SINGAPORE: In recent times, there has been a growing concern regarding the safety of workers who are transported by lorries in Singapore.

This concern has ignited a nationwide debate, prompting both government and civil society organizations to release multiple statements on the matter.

Despite the pressing appeals from various quarters, including Singapore’s civil society, Members of Parliament, and advocates for migrant workers, calling upon the government to take immediate action to prohibit the practice of ferrying migrant workers on lorries, it is evident that the lack of action by the Singapore government has allowed the issue to persist without resolution.

Former Non-Constituency Member of Parliament (NCMP), Yee Jenn Jong, has captured a perilous scene that presents a compelling argument against any lengthy explanations or excuses from Singaporean authorities or business groups seeking to justify the continued practice of transporting migrant workers on lorries.

This incident stands as a powerful testament to the necessity of an outright ban.

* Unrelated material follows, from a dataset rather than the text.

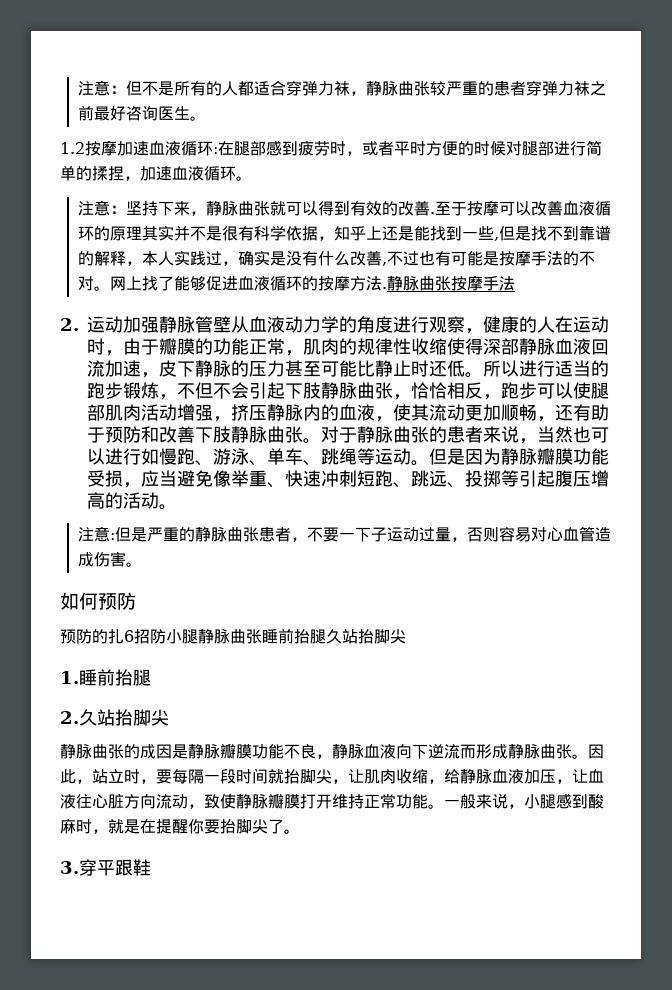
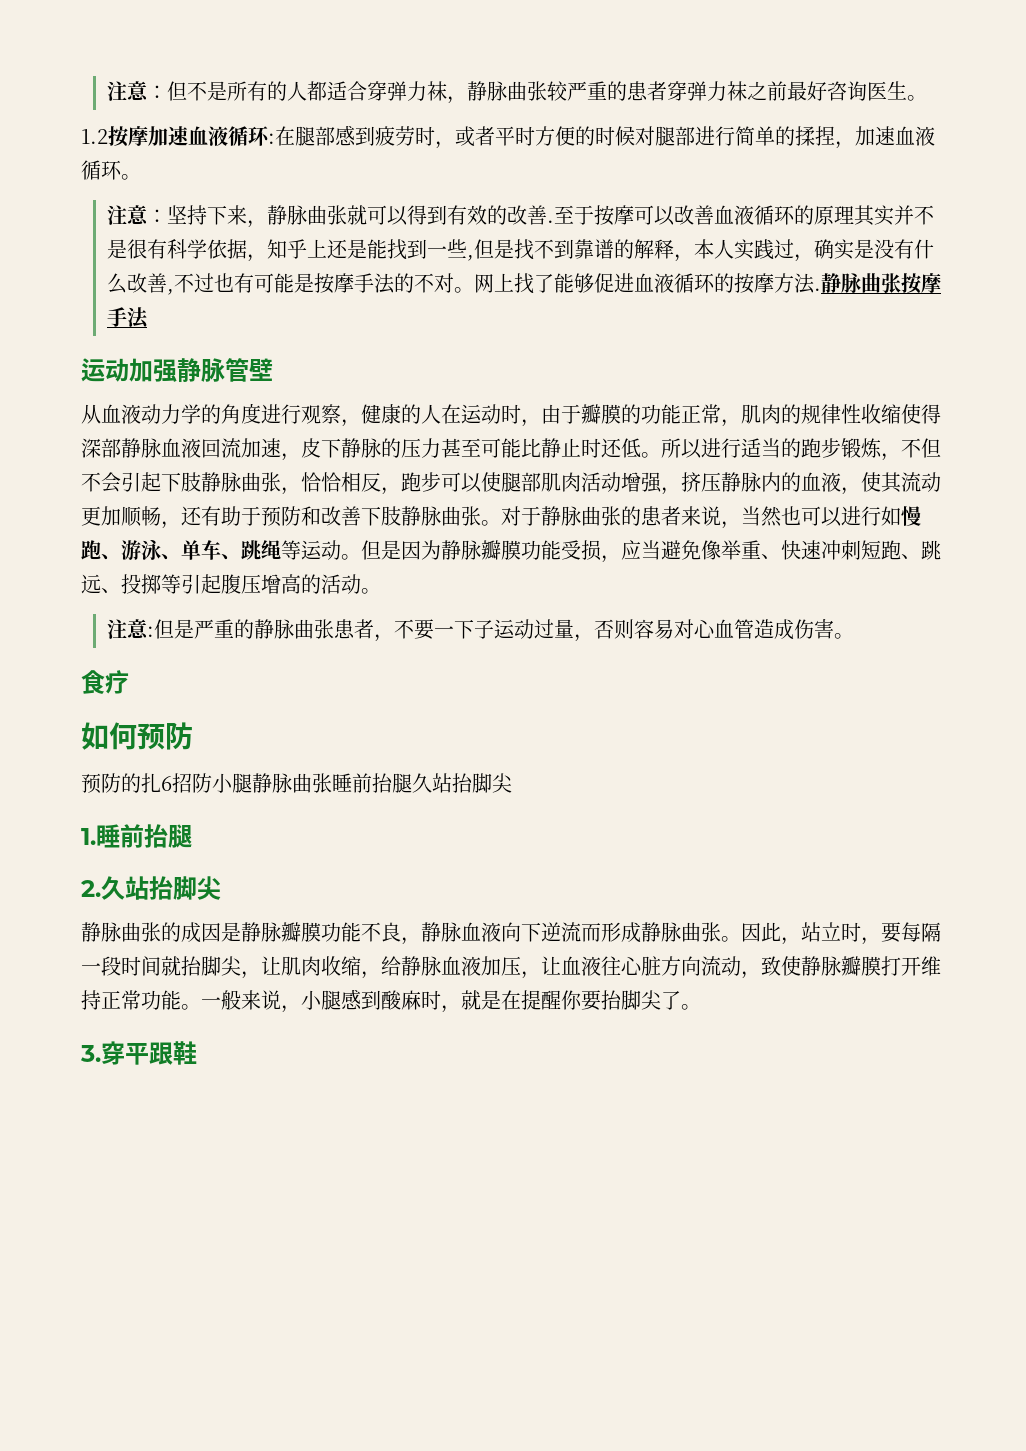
[60,318,79,331] 2. -> (149, 318) none
(231, 324) none -> (273, 369) //
(143, 564) none -> [81,670,129,694] // 食疗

Mr Yee shared a photo taken last Friday (18 Aug) morning, illustrating a lorry carrying a set of cupboards, with two workers seated at the back amid these seemingly unsecured cupboards.

Yee observed that the photo, captured in the CBD area clearly showed the top cupboard lying horizontally, devoid of any secure fastening. It was shaking as the lorry moved.

He emphasized that he did not even see any ropes securing the items in front of the workers. The limited space available to the two workers and the absence of safety measures make any abrupt braking maneuver potentially hazardous.

“How long more is a first-world nation going to allow this for?” he questioned.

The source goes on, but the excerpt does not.